TASK INSTRUCTIONS ▸
Dropping every picture, set down exactly the lines in the entries below, starting with the line with "Sukhjeet Khaira | Runs: 13 -> 10" and going on through the line with "Balraj Singh | Balls: 3 -> 2".

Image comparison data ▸
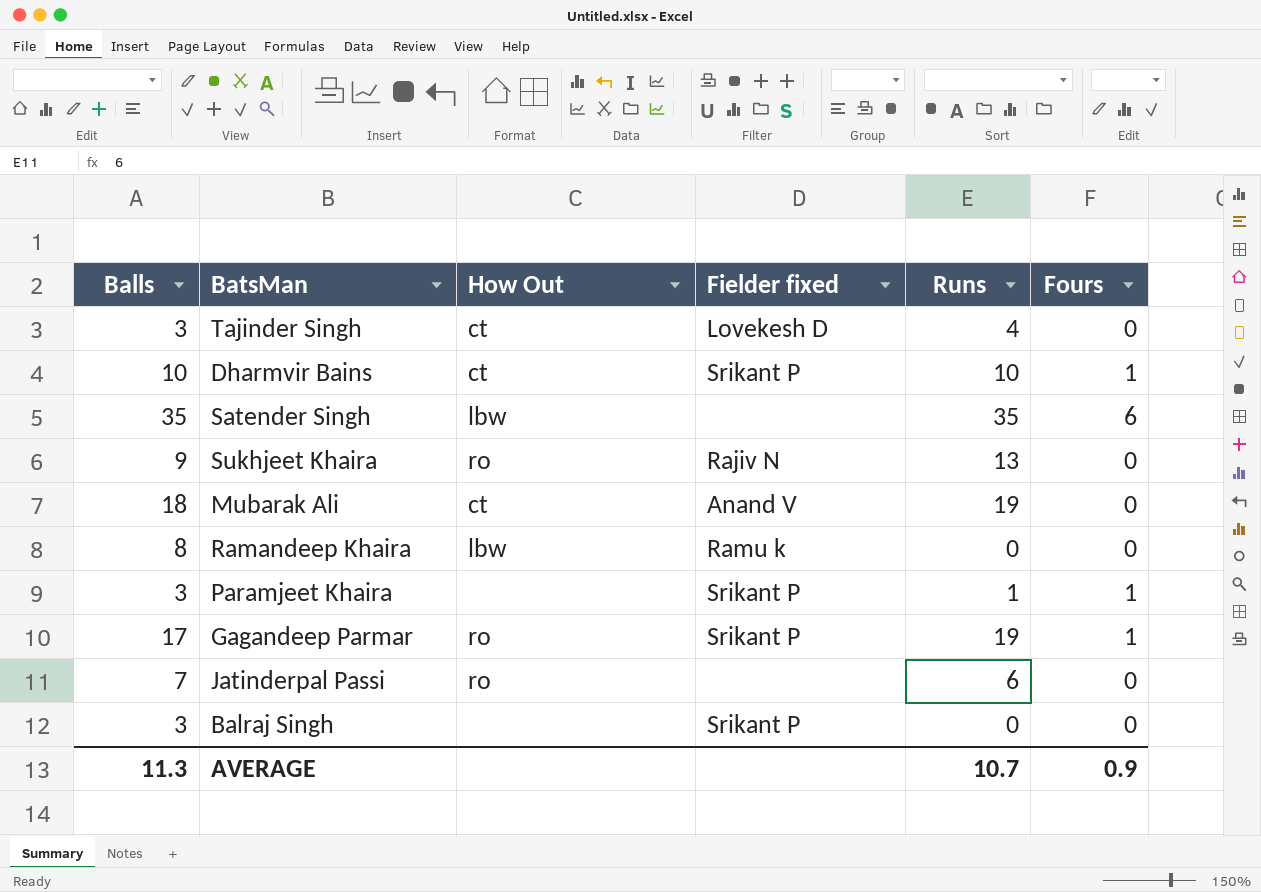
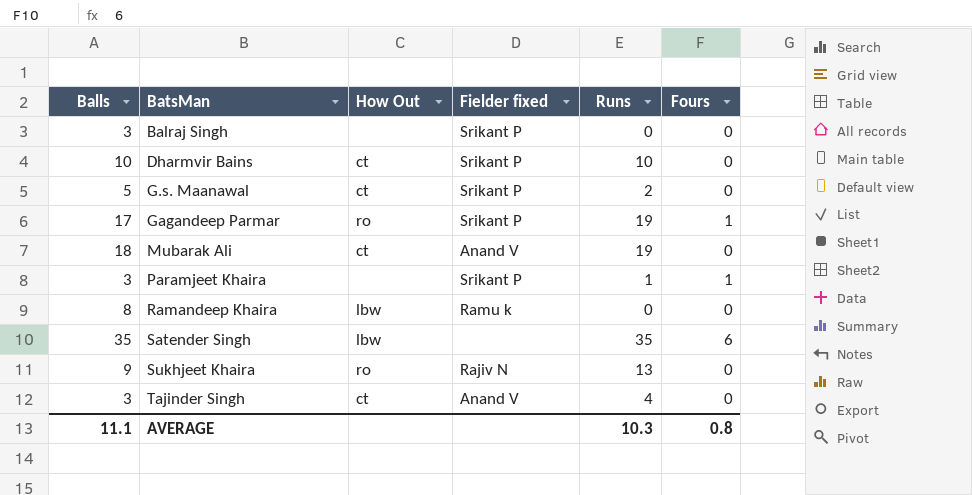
row order: none -> BatsMan ascending
row Jatinderpal Passi: 7 | ro | none | 6 | 0 -> none
Dharmvir Bains | Fours: 1 -> 0
row G.s. Maanawal: none -> 5 | ct | Srikant P | 2 | 0
Tajinder Singh | Fielder fixed: Lovekesh D -> Anand V
AVERAGE | Balls: 11.3 -> 11.1
AVERAGE | Runs: 10.7 -> 10.3
AVERAGE | Fours: 0.9 -> 0.8

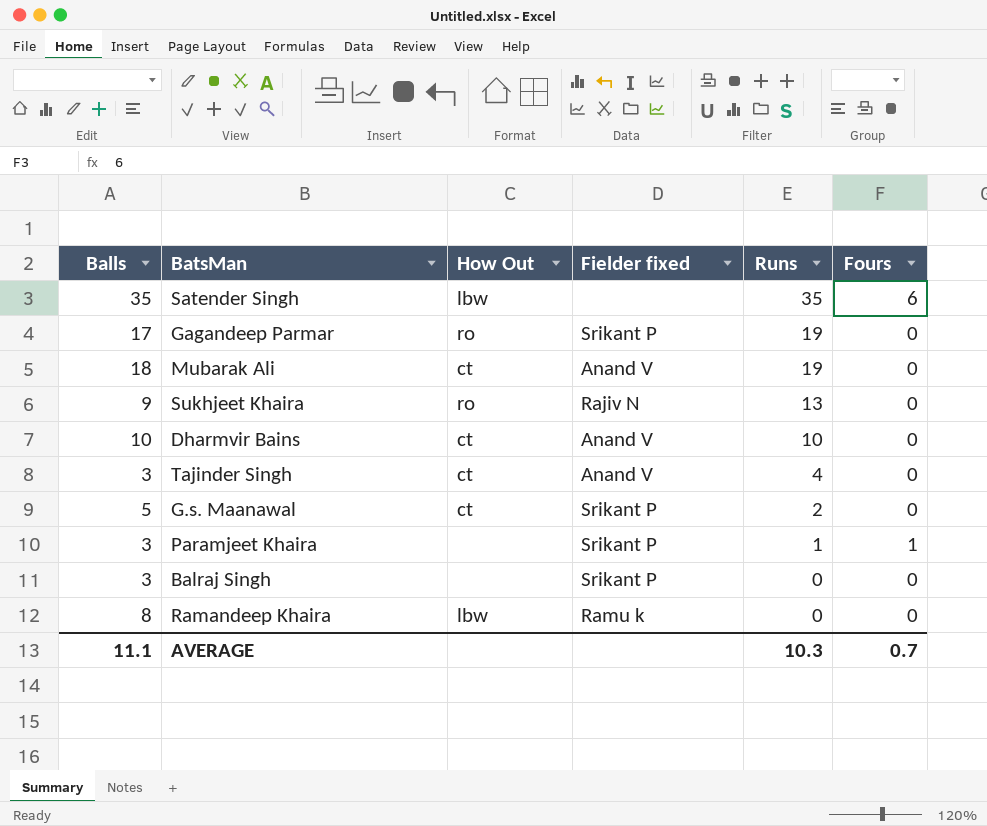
row order: BatsMan ascending -> Runs descending
Gagandeep Parmar | Fours: 1 -> 0
Dharmvir Bains | Fielder fixed: Srikant P -> Anand V
AVERAGE | Fours: 0.8 -> 0.7

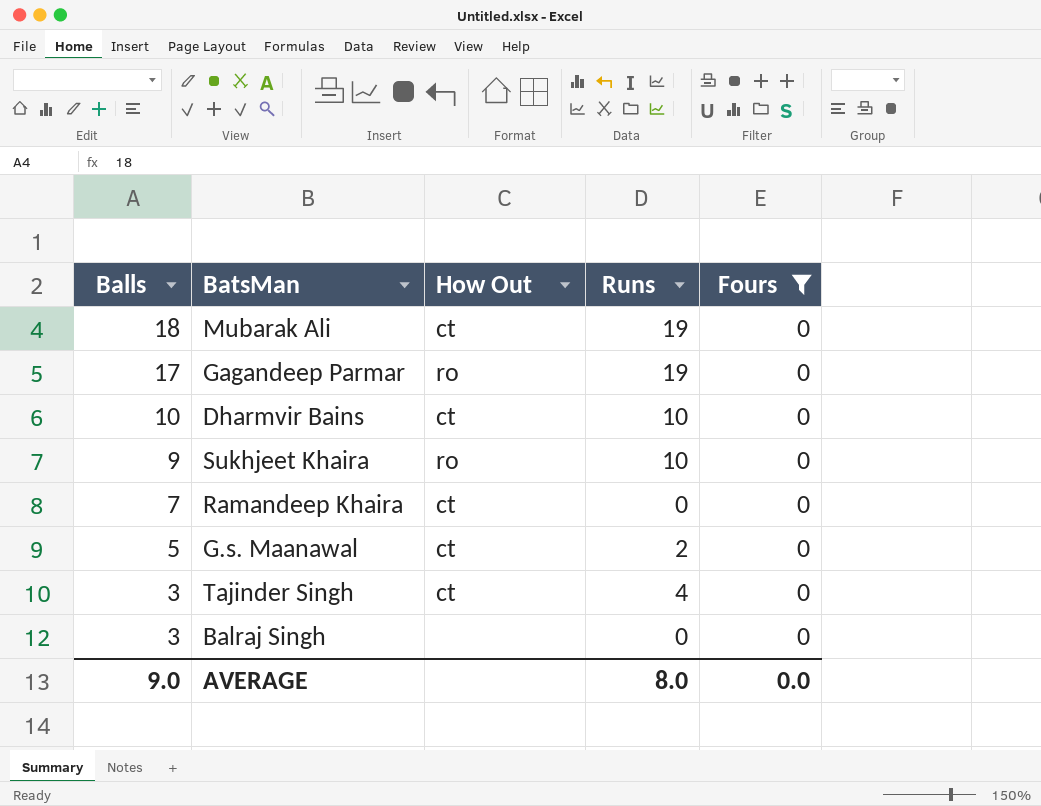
filter: none -> Fours = 0
row order: Runs descending -> Balls descending
column Fielder fixed | position: 4 -> none
Sukhjeet Khaira | Runs: 13 -> 10
Ramandeep Khaira | Balls: 8 -> 7
Ramandeep Khaira | How Out: lbw -> ct
AVERAGE | Balls: 11.1 -> 9.0
AVERAGE | Runs: 10.3 -> 8.0
AVERAGE | Fours: 0.7 -> 0.0

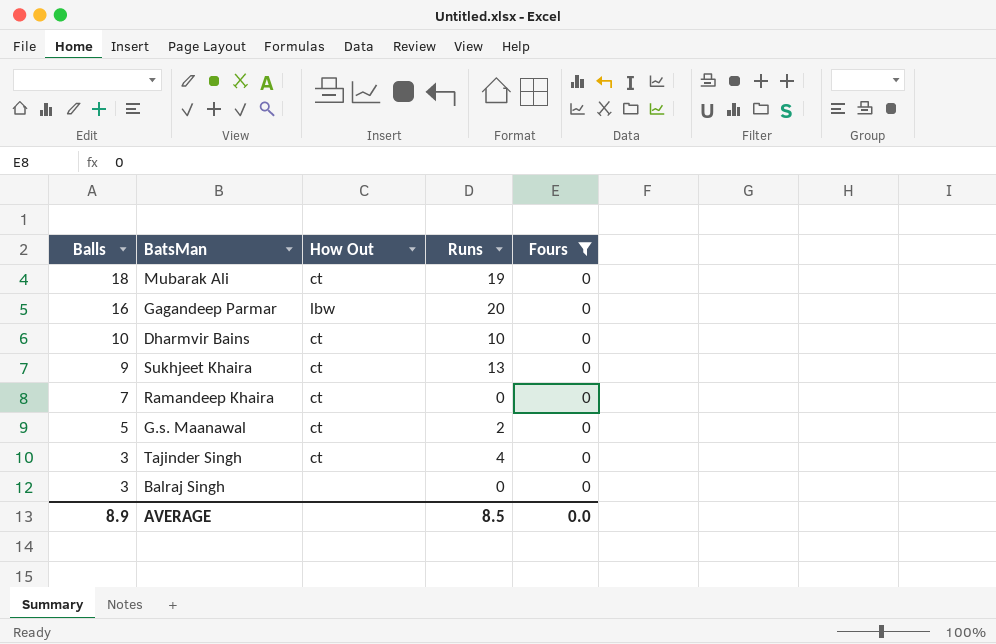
Gagandeep Parmar | Balls: 17 -> 16
Gagandeep Parmar | How Out: ro -> lbw
Gagandeep Parmar | Runs: 19 -> 20
Sukhjeet Khaira | How Out: ro -> ct
Sukhjeet Khaira | Runs: 10 -> 13
AVERAGE | Balls: 9.0 -> 8.9
AVERAGE | Runs: 8.0 -> 8.5

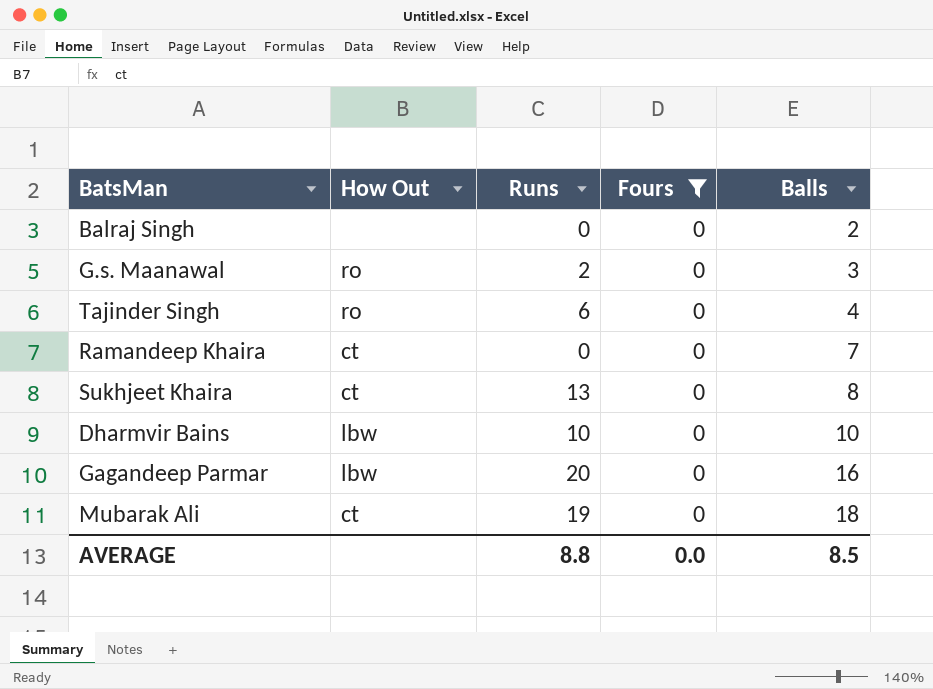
row order: Balls descending -> Balls ascending
column Balls | position: 1 -> 5
Balraj Singh | Balls: 3 -> 2
G.s. Maanawal | How Out: ct -> ro
G.s. Maanawal | Balls: 5 -> 3
Tajinder Singh | How Out: ct -> ro
Tajinder Singh | Runs: 4 -> 6
Tajinder Singh | Balls: 3 -> 4
Sukhjeet Khaira | Balls: 9 -> 8
Dharmvir Bains | How Out: ct -> lbw
AVERAGE | Runs: 8.5 -> 8.8
AVERAGE | Balls: 8.9 -> 8.5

WRITTEN ANSWER ▸
Sukhjeet Khaira | Runs: 13 -> 10
Ramandeep Khaira | Balls: 8 -> 7
Ramandeep Khaira | How Out: lbw -> ct
AVERAGE | Balls: 11.1 -> 9.0
AVERAGE | Runs: 10.3 -> 8.0
AVERAGE | Fours: 0.7 -> 0.0

Gagandeep Parmar | Balls: 17 -> 16
Gagandeep Parmar | How Out: ro -> lbw
Gagandeep Parmar | Runs: 19 -> 20
Sukhjeet Khaira | How Out: ro -> ct
Sukhjeet Khaira | Runs: 10 -> 13
AVERAGE | Balls: 9.0 -> 8.9
AVERAGE | Runs: 8.0 -> 8.5

row order: Balls descending -> Balls ascending
column Balls | position: 1 -> 5
Balraj Singh | Balls: 3 -> 2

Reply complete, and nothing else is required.